正直26巻の表紙の伯爵を見つけた時の衝撃は大きかった、誰?これ・・・。
結局取り寄せで13巻から26巻まで一気に買って、落ち着いて読んでみると少佐の魅力や作品のおもしろさは変わってはいないものの、絵が少しずつ変化しているのを感じたんだっけ。

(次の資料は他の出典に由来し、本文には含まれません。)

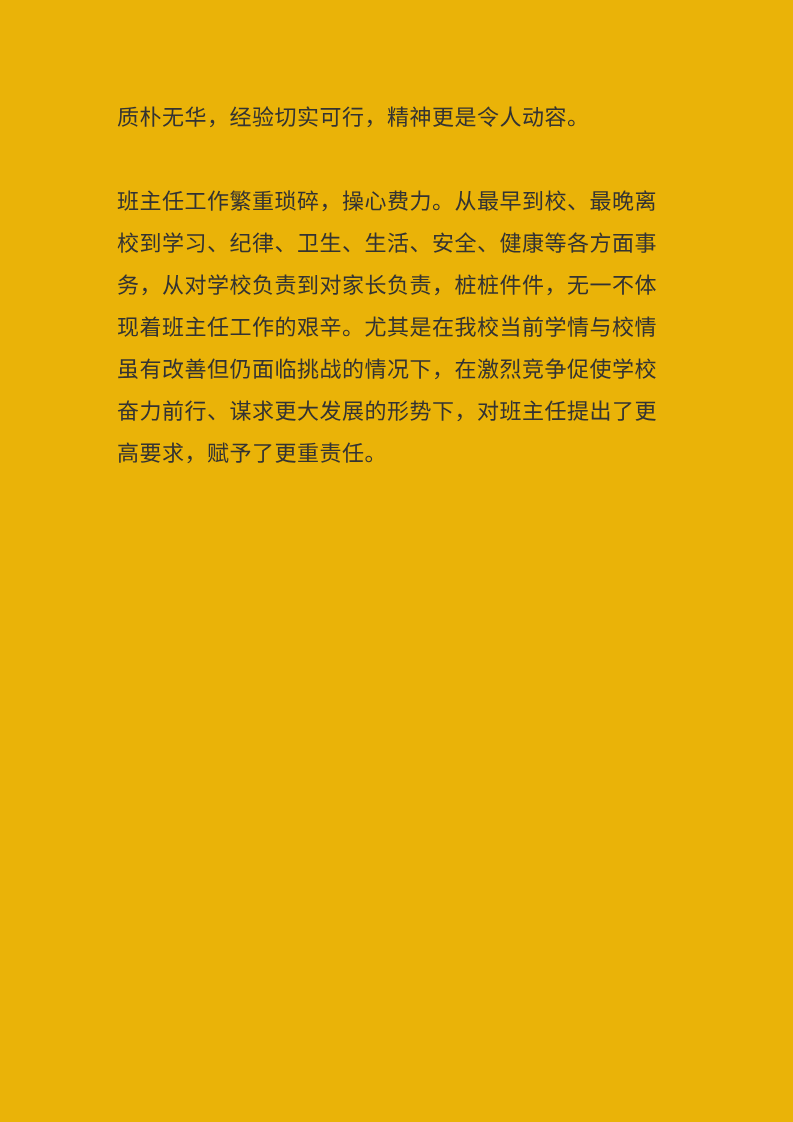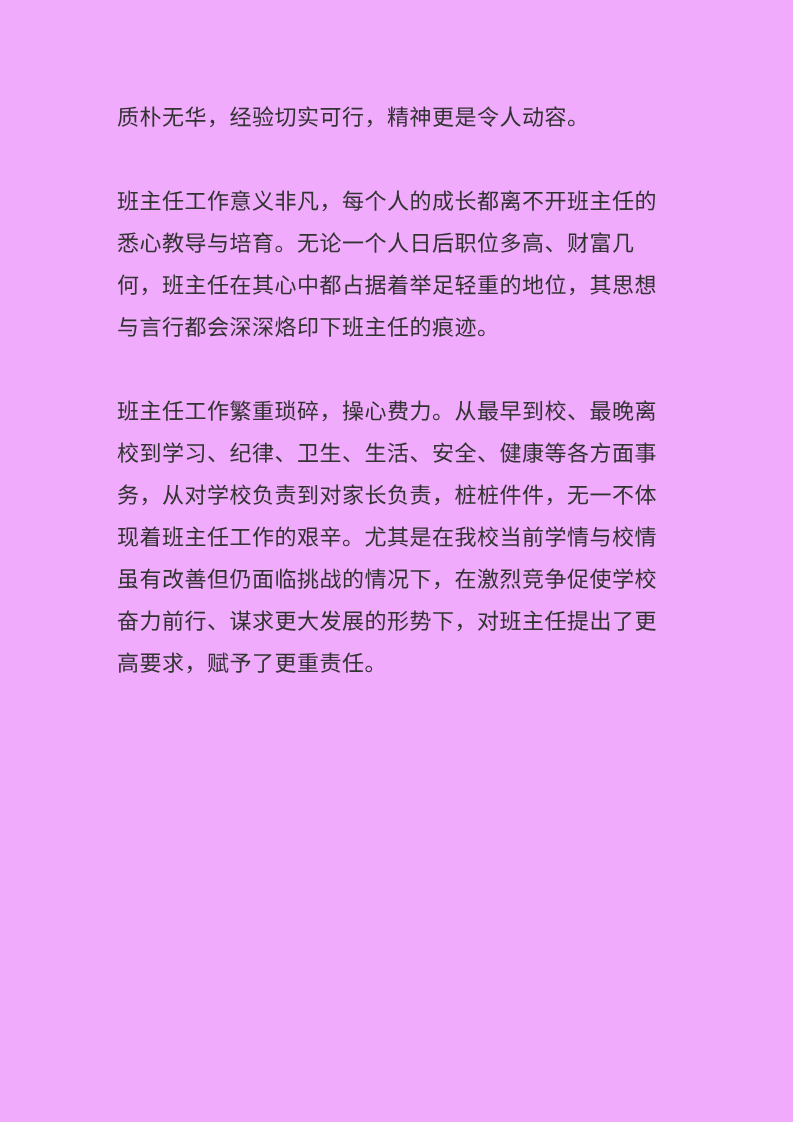--- a/index.html
+++ b/index.html
@@ -10,34 +10,33 @@
   body {
     width: 793px;
     height: 1122px;
     overflow: hidden;
     font-family: "Liberation Sans", "DejaVu Sans", sans-serif;
   }
   .page {
     box-sizing: border-box;
     width: 793px;
     height: 1122px;
-    background: #f0abfc;
+    background: #eab308;
     padding: 97px 116px 5px 117px;
   }
   .page p {
     margin: 0 0 42px 0;
     font-size: 22px;
     line-height: 42px;
     letter-spacing: 0.5px;
     color: #333333;
     text-align: left;
     word-break: break-all;
     overflow-wrap: break-word;
   }
 </style>
 </head>
 <body>
 
 <div class="page">
   <p>质朴无华，经验切实可行，精神更是令人动容。</p>
-  <p>班主任工作意义非凡，每个人的成长都离不开班主任的悉心教导与培育。无论一个人日后职位多高、财富几何，班主任在其心中都占据着举足轻重的地位，其思想与言行都会深深烙印下班主任的痕迹。</p>
   <p>班主任工作繁重琐碎，操心费力。从最早到校、最晚离校到学习、纪律、卫生、生活、安全、健康等各方面事务，从对学校负责到对家长负责，桩桩件件，无一不体现着班主任工作的艰辛。尤其是在我校当前学情与校情虽有改善但仍面临挑战的情况下，在激烈竞争促使学校奋力前行、谋求更大发展的形势下，对班主任提出了更高要求，赋予了更重责任。</p>
 </div>
 
 </body></html>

そんなこんなで少佐、「エロイカより愛をこめて」の全盛期を知らないのが我ながらもったいないけど、少佐との付き合い?も復活、現在に至る。
どちらかというと少年漫画が好きで、少女漫画はほとんど読まなかった私だけど、「エロイカ―」が好きなんだから少女漫画も好きなんだと信じてた当時の私。
実は「エロイカ―」は少女漫画の中では(いい意味で)異端だったことを知ったのはつい最近です(笑)。

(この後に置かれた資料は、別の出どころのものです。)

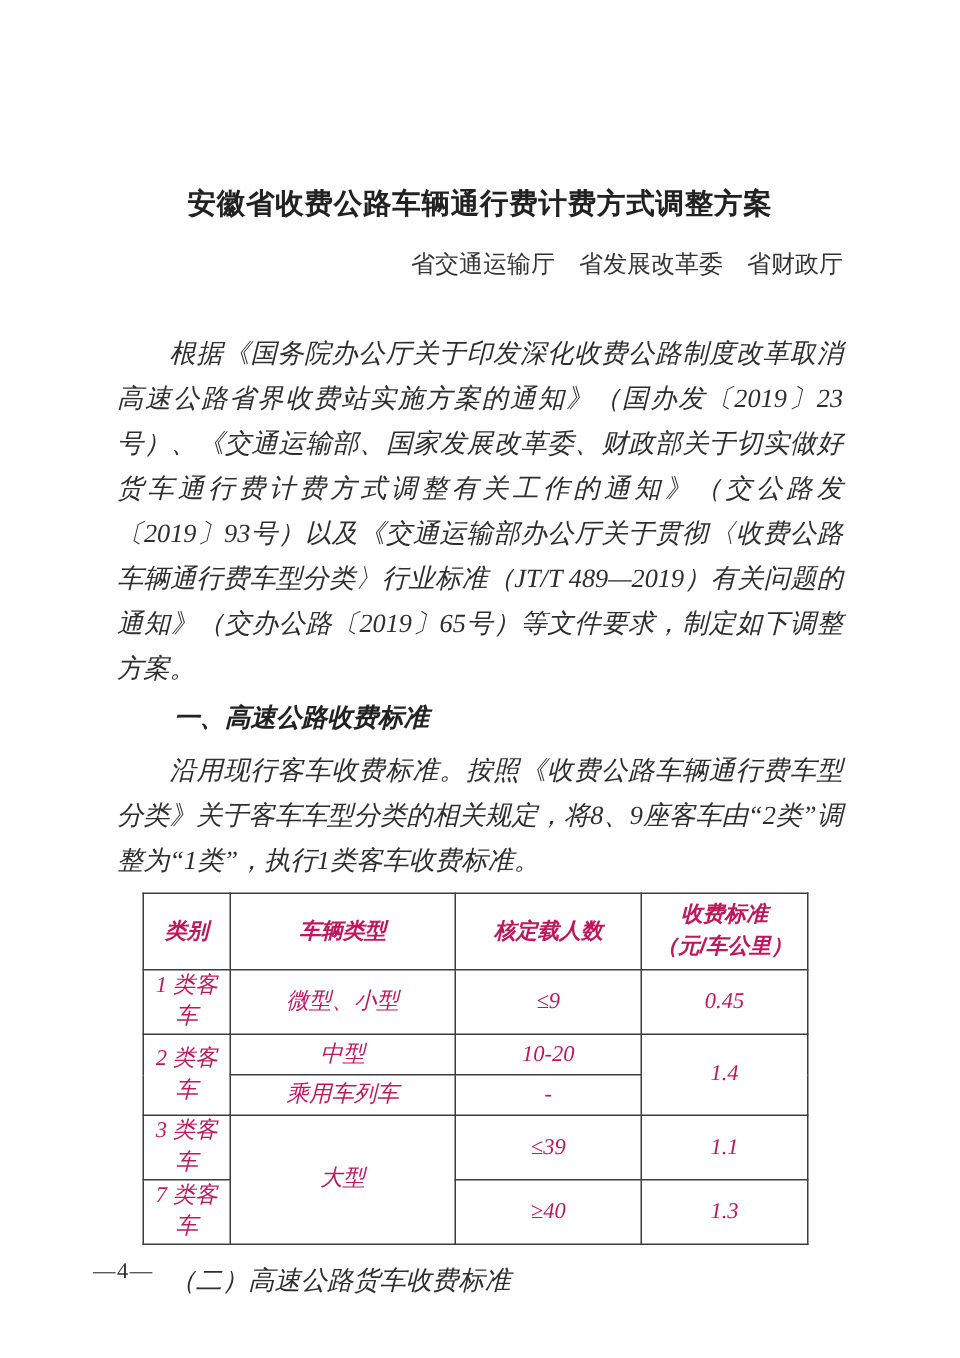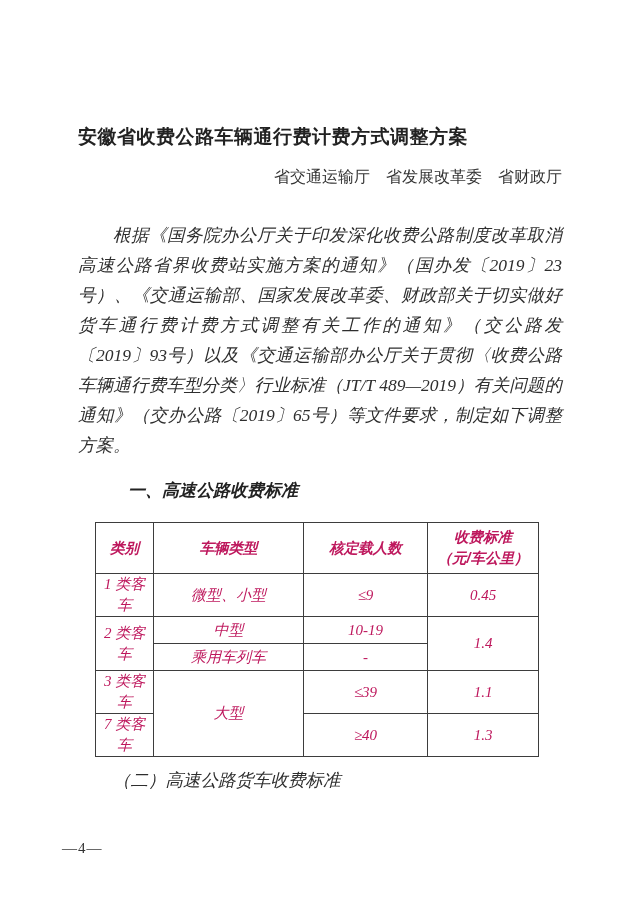--- a/index.html
+++ b/index.html
@@ -11,21 +11,21 @@
     position: relative;
     overflow: hidden;
   }
   .page {
     box-sizing: border-box;
     width: 640px; height: 905px;
     padding: 122px 78px 0 78px;
     position: relative;
   }
   .doc-title {
-    text-align: left;
+    text-align: center;
     font-size: 19px;
     font-weight: 700;
     line-height: 30px;
     color: #222222;
     letter-spacing: 0.5px;
   }
   .doc-byline {
     text-align: right;
     font-size: 16px;
     line-height: 24px;
@@ -34,21 +34,21 @@
   }
   .body-block {
     margin-top: 31px;
     font-size: 17.5px;
     line-height: 30px;
     text-align: justify;
     font-style: italic;
   }
   p.para { text-indent: 2em; margin: 0; }
   p.sec-heading {
-    text-indent: 2em; margin: 16px;
+    text-indent: 2em; margin: 4px;
     font-weight: 700; color: #222222;
     font-family: "Liberation Sans", "DejaVu Sans", sans-serif;
     font-size: 17px;
   }
   p.sub-heading { text-indent: 2em; margin: 0; }
   table.rates {
     border-collapse: collapse;
     table-layout: fixed;
     width: 443px;
     margin: 7px 0 8px 17px;
@@ -87,20 +87,21 @@
 
   <div class="doc-byline">省交通运输厅　省发展改革委　省财政厅</div>
 
   <div class="body-block">
 
     <p class="para">根据《国务院办公厅关于印发深化收费公路制度改革取消高速公路省界收费站实施方案的通知》（国办发〔2019〕23号）、《交通运输部、国家发展改革委、财政部关于切实做好货车通行费计费方式调整有关工作的通知》（交公路发〔2019〕93号）以及《交通运输部办公厅关于贯彻〈收费公路车辆通行费车型分类〉行业标准（JT/T 489—2019）有关问题的通知》（交办公路〔2019〕65号）等文件要求，制定如下调整方案。</p>
 
     <p class="sec-heading">一、高速公路收费标准</p>
 
 
+    <p class="para">沿用现行客车收费标准。按照《收费公路车辆通行费车型分类》关于客车车型分类的相关规定，将8、9座客车由“2类”调整为“1类”，执行1类客车收费标准。</p>
 
     <table class="rates">
       <colgroup>
         <col style="width:58px">
         <col style="width:150px">
         <col style="width:124px">
         <col style="width:111px">
       </colgroup>
       <thead>
         <tr>
@@ -116,21 +117,21 @@
       <tbody>
         <tr>
           <td>1 类客车</td>
           <td>微型、小型</td>
           <td>≤9</td>
           <td>0.45</td>
         </tr>
         <tr>
           <td rowspan="2">2 类客车</td>
           <td>中型</td>
-          <td>10-19</td>
+          <td>10-20</td>
           <td rowspan="2">1.4</td>
         </tr>
         <tr>
           <td>乘用车列车</td>
           <td>-</td>
         </tr>
         <tr>
           <td>3 类客车</td>
           <td rowspan="2">大型</td>
           <td>≤39</td>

今回は感想というより思い出話になってしまったが、少佐の部下たちはアラスカで少佐を想い、仔熊のミーシャはシベリアで少佐への情熱?をたぎらせる。
肝心の少佐はそれどころではない忙しい日々を送るのだけど、その詳細は次回の番外編に持ち越されることとなる。
(2009年11月20日の日記)
少佐の強敵チャールズ・ロレンス〜「ロレンスより愛をこめて・1」感想
KGBが本気で少佐を叩き潰したいのならSISから彼を引き抜くのが一番効果的だと思う。
けれど幸か不幸かKGBも敬遠するのがスパイ史上最強のエージェント、チャールズ・ロレンス。
今で言うならキワモノキャラだけど、ここまでしつこく出まくるとは、当時の私は夢にも思っていなかった。
おそらく青池先生の思考も超えて大活躍(出しゃばりまくるとも言う?)するロレンスのこの愛しさよ(笑)。
残念ながら以前の公式サイトのロレンスの投票部屋にはお邪魔したことなかったけど、どんなコメントが飛び交っていたのか今になって知りたいと思う。

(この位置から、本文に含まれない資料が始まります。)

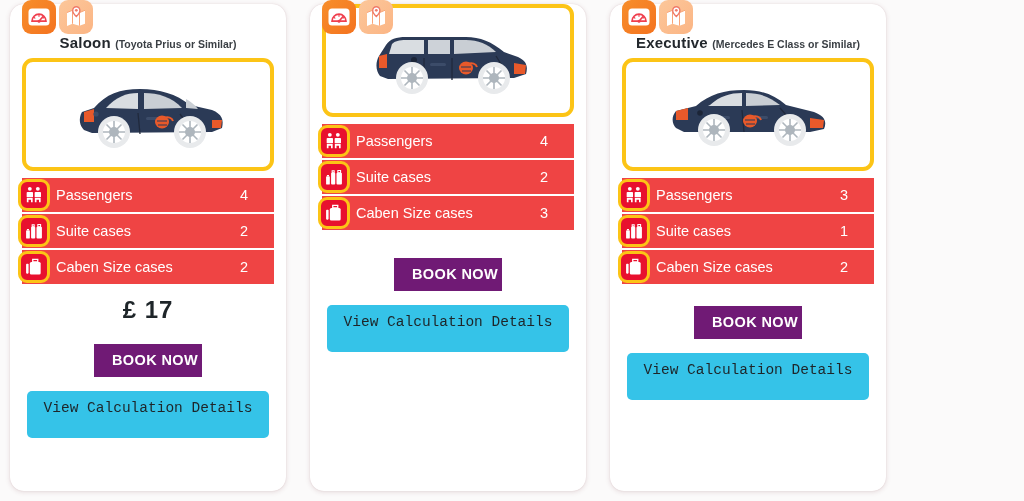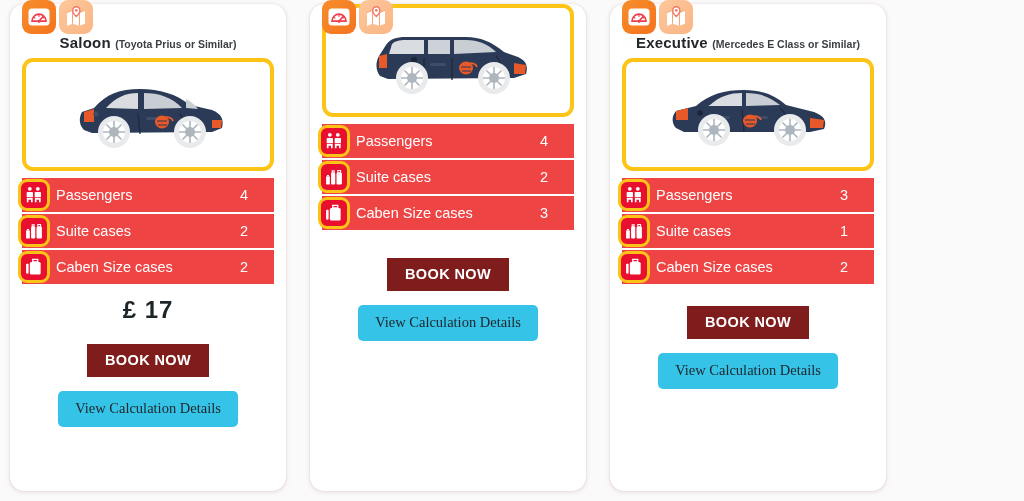--- a/index.html
+++ b/index.html
@@ -122,41 +122,41 @@
     font-size: 19px;
     font-weight: bold;
     color: #e8102e;
     padding-top: 6px;
   }
 
   
   .btns { text-align: center; }
   .book-btn {
     display: inline-block;
-    background: #7f1d1d;
+    background: #701a75;
     color: #ffffff;
     font-size: 14.5px;
     font-weight: bold;
     letter-spacing: .4px;
-    padding: 8px 18px 9px 18px;
+    padding: 8px 4px 9px 18px;
     border: none;
     border-radius: 0;
     cursor: pointer;
     font-family: "Liberation Sans", sans-serif;
   }
   .calc-btn {
     display: inline-block;
     background: #35c3e8;
     color: #1e2529;
     font-size: 14.5px;
-    padding: 9px 17px 10px 17px;
+    padding: 9px 17px 22px 17px;
     border: none;
     border-radius: 5px;
     cursor: pointer;
-    font-family: Liberation Serif, serif;
+    font-family: Liberation Mono, monospace;
   }
   .gap-book { padding-top: 20px; }
   .gap-calc { padding-top: 14px; }
 </style>
 </head>
 <body>
 
 <div class="board">
 
   <div class="card">

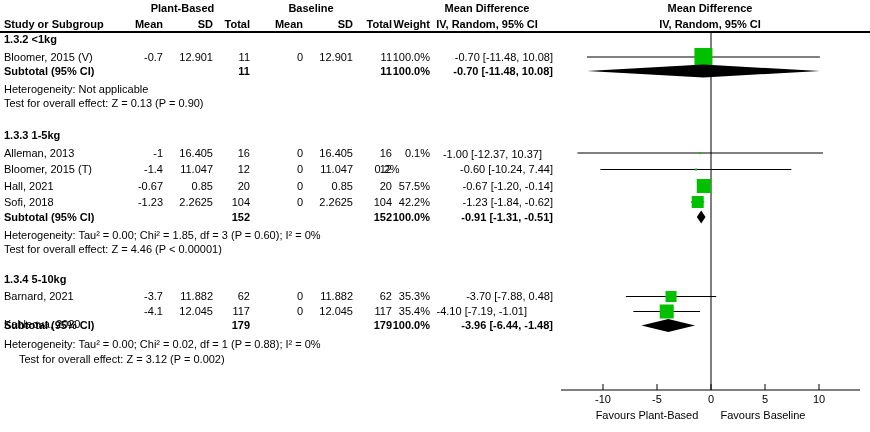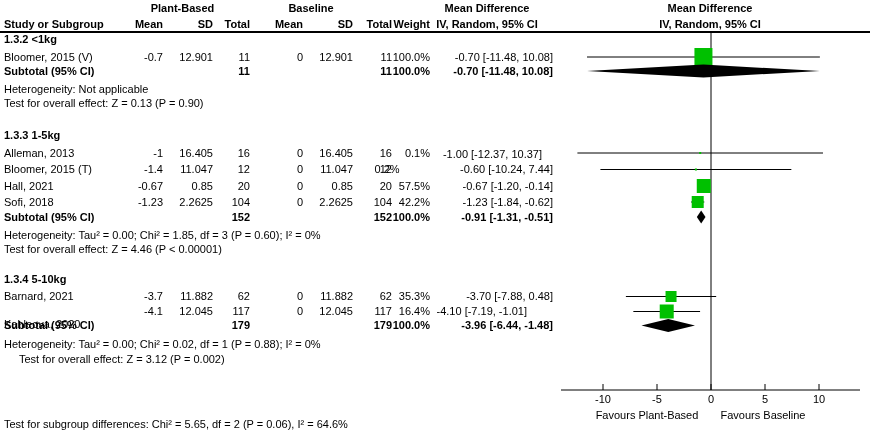--- a/index.html
+++ b/index.html
@@ -107,21 +107,21 @@
       <div class="cell num" style="left: 322px; top: 290px;">62</div>
       <div class="cell num" style="left: 360px; top: 290px;">35.3%</div>
       <div class="cell num" style="left: 423px; top: 290px; width: 130px;">-3.70 [-7.88, 0.48]</div>
       <div class="cell" style="left: 4px; top: 305px; margin-top: 13px;">Kahleova, 2020</div>
       <div class="cell num" style="left: 93px; top: 305px;">-4.1</div>
       <div class="cell num" style="left: 143px; top: 305px;">12.045</div>
       <div class="cell num" style="left: 180px; top: 305px;">117</div>
       <div class="cell num" style="left: 233px; top: 305px;">0</div>
       <div class="cell num" style="left: 283px; top: 305px;">12.045</div>
       <div class="cell num" style="left: 322px; top: 305px;">117</div>
-      <div class="cell num" style="left: 360px; top: 305px;">16.4%</div>
+      <div class="cell num" style="left: 360px; top: 305px;">35.4%</div>
       <div class="cell num" style="left: 423px; top: 305px; width: 104px;">-4.10 [-7.19, -1.01]</div>
       <div class="cell b" style="left: 4px; top: 319px;">Subtotal (95% CI)</div>
       <div class="cell b num" style="left: 180px; top: 319px;">179</div>
       <div class="cell b num" style="left: 322px; top: 319px;">179</div>
       <div class="cell b num" style="left: 360px; top: 319px;">100.0%</div>
       <div class="cell b num" style="left: 423px; top: 319px; width: 130px;">-3.96 [-6.44, -1.48]</div>
       <div class="cell" style="left: 4px; top: 338px;">Heterogeneity: Tau² = 0.00; Chi² = 0.02, df = 1 (P = 0.88); I² = 0%</div>
       <div class="cell" style="left: 19px; top: 352.5px;">Test for overall effect: Z = 3.12 (P = 0.002)</div>
     </div>
 
@@ -155,14 +155,13 @@
   <div id="axis-labels">
       <div class="cell ctr" style="left: 588px; top: 392.5px; width: 30px;">-10</div>
       <div class="cell ctr" style="left: 642px; top: 392.5px; width: 30px;">-5</div>
       <div class="cell ctr" style="left: 696px; top: 392.5px; width: 30px;">0</div>
       <div class="cell ctr" style="left: 750px; top: 392.5px; width: 30px;">5</div>
       <div class="cell ctr" style="left: 804px; top: 392.5px; width: 30px;">10</div>
       <div class="cell ctr" style="left: 577px; top: 409px; width: 140px;">Favours Plant-Based</div>
       <div class="cell ctr" style="left: 693px; top: 409px; width: 140px;">Favours Baseline</div>
     </div>
 
-  <div class="cell" style="left:4px;top:418px">Test for subgroup differences: Chi² = 5.65, df = 2 (P = 0.06), I² = 64.6%</div>
 </div>
 
 </body></html>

部下たちをアラスカへ追いやったせいで、雑務に追われる少佐の日々。
やっと任務にありついたと思ったら「部下Gを仔熊のミーシャが追うような」、本来ならZクラスの任務のような下っ端仕事。
無理矢理ついてきたロレンスに邪魔されながら、必死でがんばる少佐だけど、少佐のコワモテぶりに恐れをなしたイワノフは、任務を果たさず帰ってしまった。
ちょっと待って、これって少佐が失敗したってことじゃ・・・?

ロレンスがいようがいまいが、あんな目立つなりをして、コワモテ光線ビシバシ放ちながら見張ってたんじゃ、イワノフじゃなくても気づくはず。
本来なら尾行(見張り)してることさえ気づかれないようにして泳がせて、接触の現場を押さえるべきなんじゃ。
私が少佐の上司なら「馬鹿者、何をそんなに目だっておった、アラスカへ行け!」と怒鳴ったりはしないけど(笑)。

そんなことより今回のお楽しみは何といっても少佐とロレンスの珍道中。
ロレンスのおかげで私たちはあんな少佐やこんな少佐を楽しめる。

ハンブルクで夜の帝王ぶりを発揮する少佐(ロレンスの妄想だけど)、夜の歓楽街について博識ぶりを披露する少佐(スパイなら当然のこと)、男前過ぎて夫婦喧嘩の元となる少佐などなど。
でも滅多にないこと、初読した時声まで上げて笑っちゃったのが少佐とロレンスのダブルベッドの一夜。
性格的には思いっきり健全なロレンスとはいえ、その眠りの深さと寝相の悪さで少佐をオカルトまがいの恐怖に突き落とす。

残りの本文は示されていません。